Continuity of Care for Older Adults Decreases ED Utilization
A recently published study in the Annals of Emergency Medicine investigated whether the visiting patterns of older patients seeking ambulatory care were related to their use of ED services. Researchers found that older adults with more ambulatory visits had lower ED utilization than those with fewer ambulatory visits.
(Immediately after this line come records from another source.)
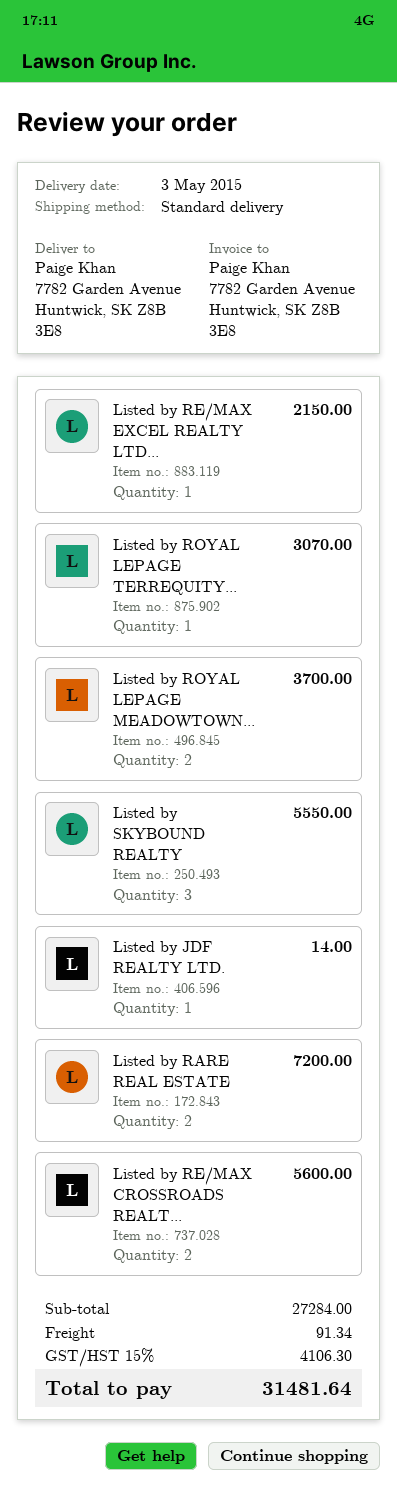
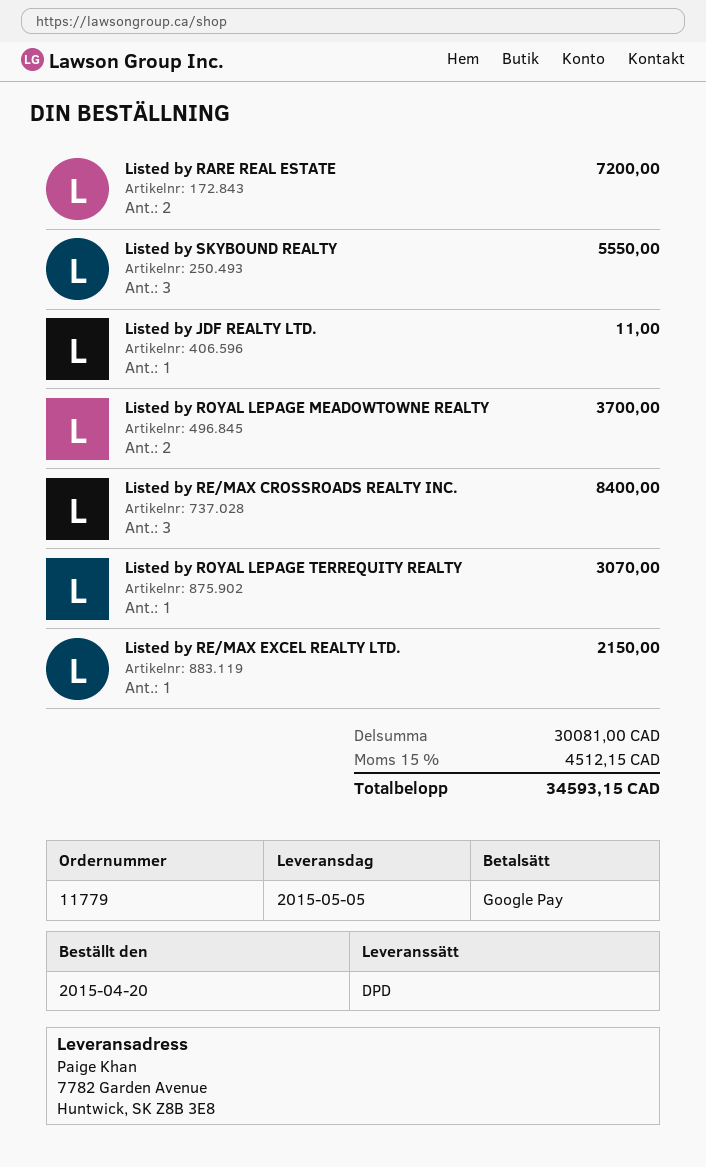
delivery date: 2015-05-03 -> 2015-05-05
shipping method: standard -> DPD
Listed by JDF REALTY LTD.: 1 for 14.00 -> 1 for 11.00
Listed by RE/MAX CROSSROADS REALT...: 2 for 5600.00 -> 3 for 8400.00
subtotal: 27284.00 -> 30081.00
shipping: 91.34 -> none
tax: 15% = 4106.30 -> 15% = 4512.15
total: 31481.64 -> 34593.15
Sg2 has been monitoring the ED landscape and the convergence of trends that influence ED volumes—aging population, health care reform, the transition to risk, and a focus on care coordination and the care continuum. Understanding these trends in your market is key to making sound decisions on your ED strategy. Listen to Sg2’s discussion of ED strategy from our recent webinar:
Multidisciplinary Approach Reduces Super-Utilizer Hospitalizations
A NEJM Catalyst study of the University of Florida Health Care One Clinic observed how Care One’s multidisciplinary approach to care for super-utilizer, high-cost patients drove a 25% reduction in super-utilizer hospitalizations and 11% reduction in ED visits in 6 months. Highly coordinated treatment for pain and behavioral health issues, in addition to taking the time to listen and earn patient trust, helped address the chronic pain and addiction challenges of these patients in a financially sustainable way.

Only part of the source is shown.